GPT-4, Bard, and more are here, but we’re running low on GPUs and hallucinations remain

Jeremy KahnBy Jeremy KahnEditor, AI
Jeremy KahnEditor, AI

Jeremy Kahn is the AI editor at Fortune, spearheading the publication's coverage of artificial intelligence. He also co-authors Eye on AI, Fortune’s flagship AI newsletter.

OpenAI President Greg Brockman speaking on stage at South by Southwest.
Greg Brockman, OpenAI's co-founder and president, speaks at South by Southwest. The company's long-awaited and eagerly-anticipated GPT-4 A.I. model was unveiled last week.
Errich Petersen—Getty Images for SXSW

Wow, what a week—perhaps the most eventful week in A.I. (at least, in terms of sheer volume of announcements) that I can remember in the past seven years writing about this topic.
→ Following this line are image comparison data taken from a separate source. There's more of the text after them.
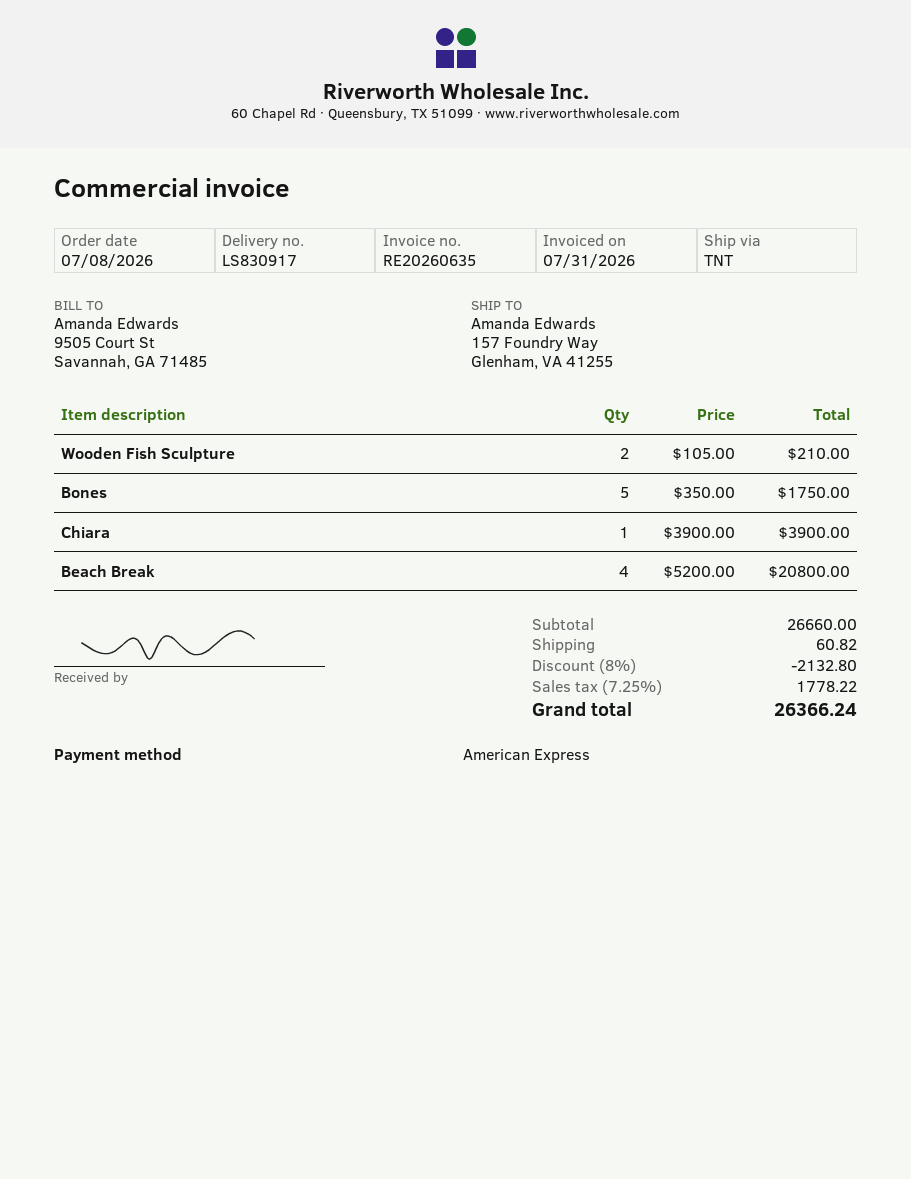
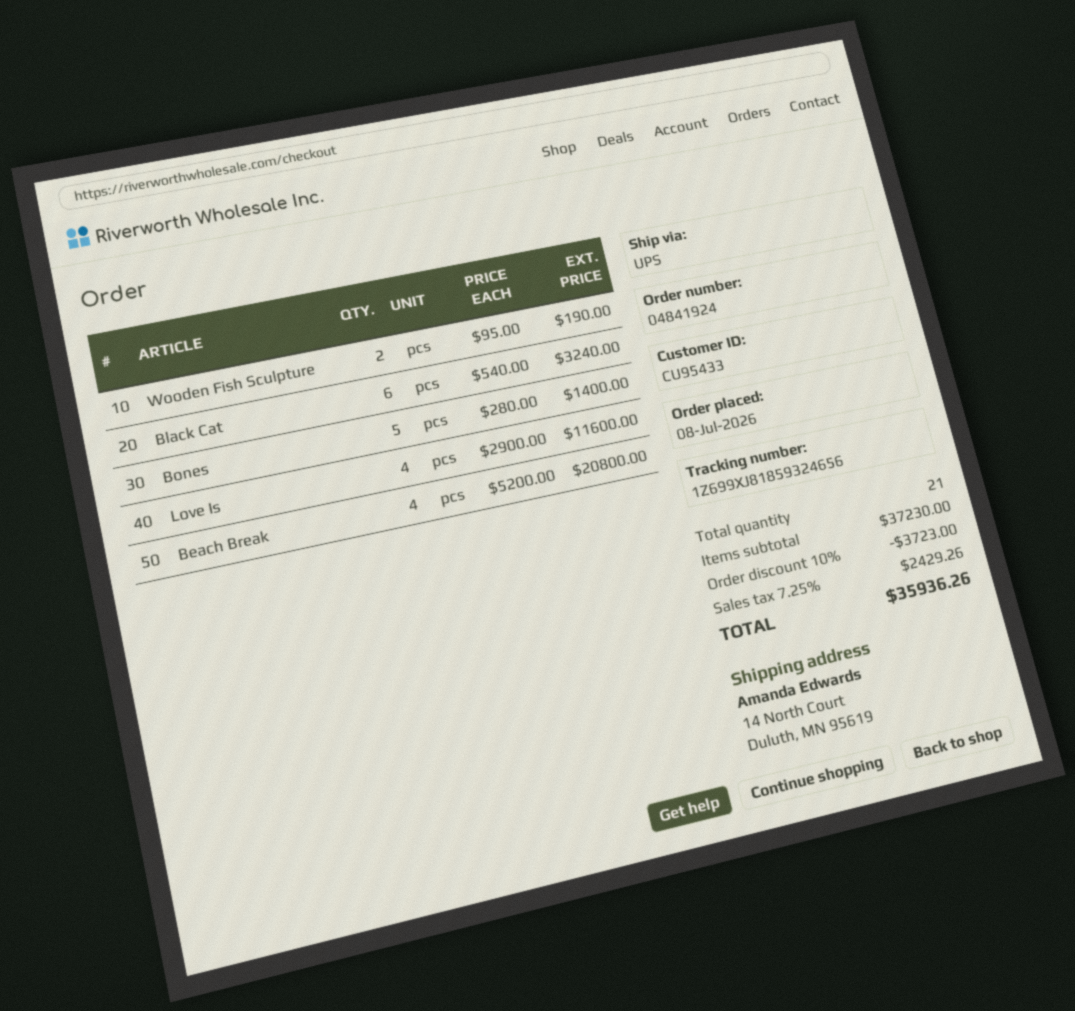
shipping method: TNT -> UPS
ship to: 157 Foundry Way, Glenham, VA 41255 -> 14 North Court, Duluth, MN 95619
Wooden Fish Sculpture: 2 x 105.00 = 210.00 -> 2 x 95.00 = 190.00
Bones: 5 x 350.00 = 1750.00 -> 5 x 280.00 = 1400.00
Chiara: 1 x 3900.00 = 3900.00 -> none
Black Cat: none -> 6 x 540.00 = 3240.00
Love Is: none -> 4 x 2900.00 = 11600.00
subtotal: 26660.00 -> 37230.00
discount: 8% = 2132.80 -> 10% = 3723.00
shipping: 60.82 -> none
tax: 7.25% = 1778.22 -> 7.25% = 2429.26
total: 26366.24 -> 35936.26

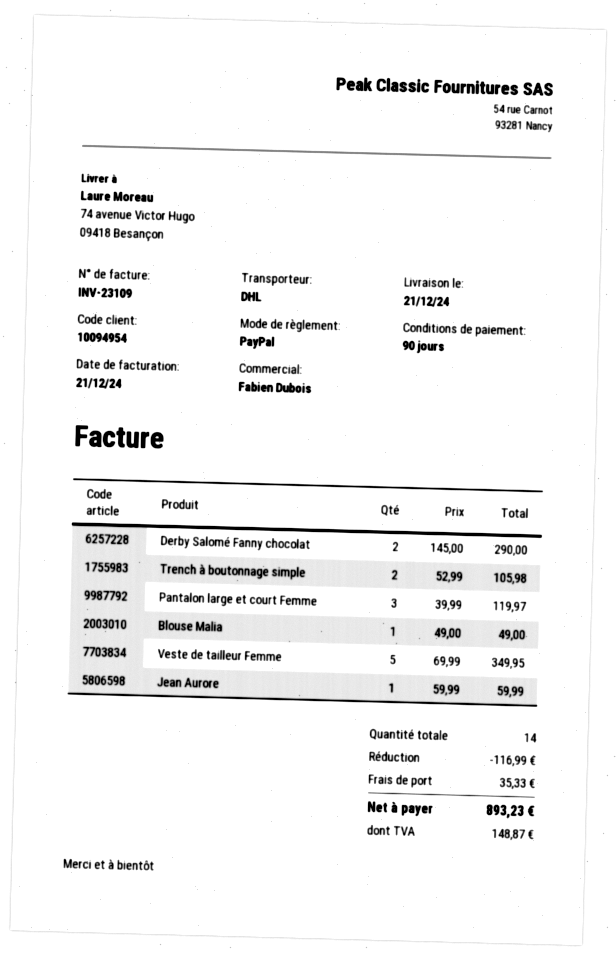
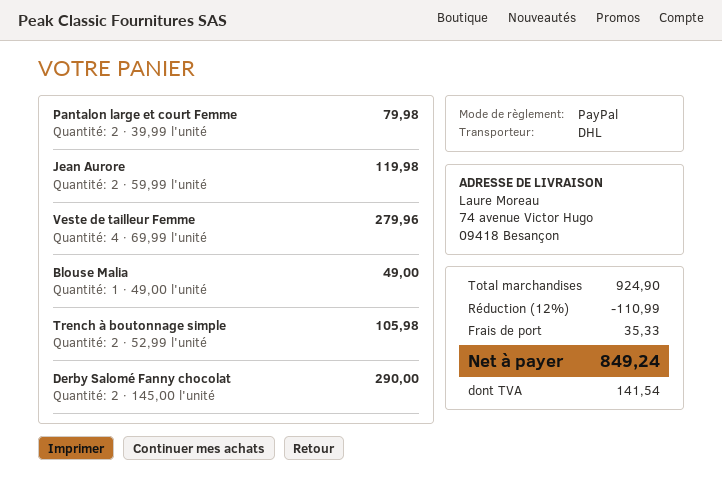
Pantalon large et court Femme: 3 x 39.99 = 119.97 -> 2 x 39.99 = 79.98
Veste de tailleur Femme: 5 x 69.99 = 349.95 -> 4 x 69.99 = 279.96
Jean Aurore: 1 x 59.99 = 59.99 -> 2 x 59.99 = 119.98
discount: 116.99 -> 110.99
tax: 148.87 -> 141.54
total: 893.23 -> 849.24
– Google and Microsoft each began pushing generative A.I. capabilities into their rival office productivity software.

– Chinese search giant Baidu launched its Ernie Bot, a large language model-based chatbot that can converse in both Chinese and English, only to see its stock get hammered because the company used a pre-recorded demo in the launch presentation. (Baidu, in a defensive statement emailed to me yesterday, implied it was the victim of an unfair double-standard: Microsoft and Google also used pre-recorded demos when they unveiled their search chatbots. And while Google’s stock did take a hit for an error its Bard chatbot made, no one seemed upset that the demos weren’t live.)

– Midjourney released the fifth generation of its text-to-image generation software, which can produce very professional-looking, photo realistic images. And Runway, one of the companies that helped create Midjourney’s open-source competitor Stable Diffusion, released Gen-2 which creates very short videos from scratch based on a text prompt.

– And just as I was preparing this newsletter, Google announced it is publicly releasing Bard, its A.I.-powered chatbot with internet search capabilities. Google unveiled Bard, its answer to Microsoft’s Bing chat, a few weeks ago but it was only available to employees—now, a limited number of public users in the U.S. and the U.K. will be able to try the chatbot.

But let’s focus on what was by far the most widely anticipated news of the past week: OpenAI’s unveiling of GPT-4, a successor to the large language model GPT-3.5 that underpins ChatGPT. The model is also multimodal, meaning you can upload an image to it and it will describe the image. In a clever demonstration, OpenAI cofounder and president Greg Brockman drew a very rough sketch on a piece of paper of a website homepage, uploaded that to GPT-4, and asked it to write the code needed to generate the website—and it did.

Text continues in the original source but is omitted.